Dataset records section start
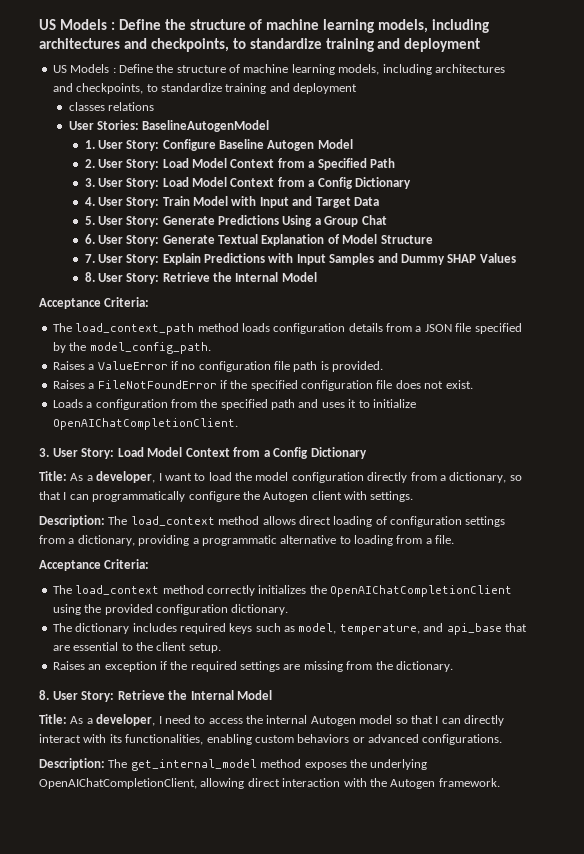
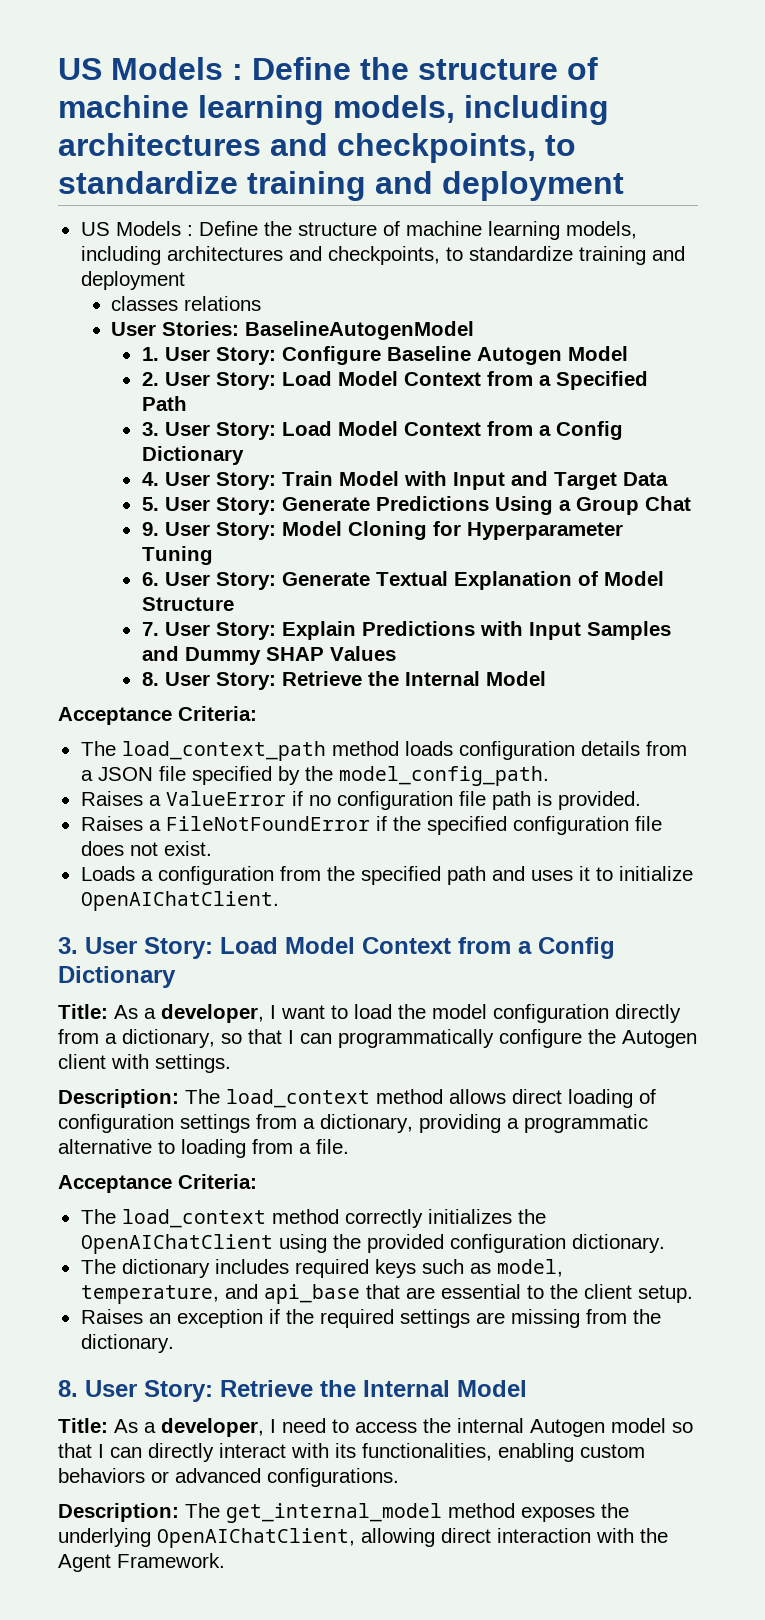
+ 9. User Story: Model Cloning for Hyperparameter Tuning
- Loads a configuration from the specified path and uses it to initialize OpenAIChatCompletionClient.
+ Loads a configuration from the specified path and uses it to initialize OpenAIChatClient.
- The load_context method correctly initializes the OpenAIChatCompletionClient using the provided configuration dictionary.
+ The load_context method correctly initializes the OpenAIChatClient using the provided configuration dictionary.
- Description: The get_internal_model method exposes the underlying OpenAIChatCompletionClient, allowing direct interaction with the Autogen framework.
+ Description: The get_internal_model method exposes the underlying OpenAIChatClient, allowing direct interaction with the Agent Framework.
Dataset records section end
• Problem to solve
The reply must consist of the records, repeated exactly, minus any images.

• Exercise answer
+ 9. User Story: Model Cloning for Hyperparameter Tuning
- Loads a configuration from the specified path and uses it to initialize OpenAIChatCompletionClient.
+ Loads a configuration from the specified path and uses it to initialize OpenAIChatClient.
- The load_context method correctly initializes the OpenAIChatCompletionClient using the provided configuration dictionary.
+ The load_context method correctly initializes the OpenAIChatClient using the provided configuration dictionary.
- Description: The get_internal_model method exposes the underlying OpenAIChatCompletionClient, allowing direct interaction with the Autogen framework.
+ Description: The get_internal_model method exposes the underlying OpenAIChatClient, allowing direct interaction with the Agent Framework.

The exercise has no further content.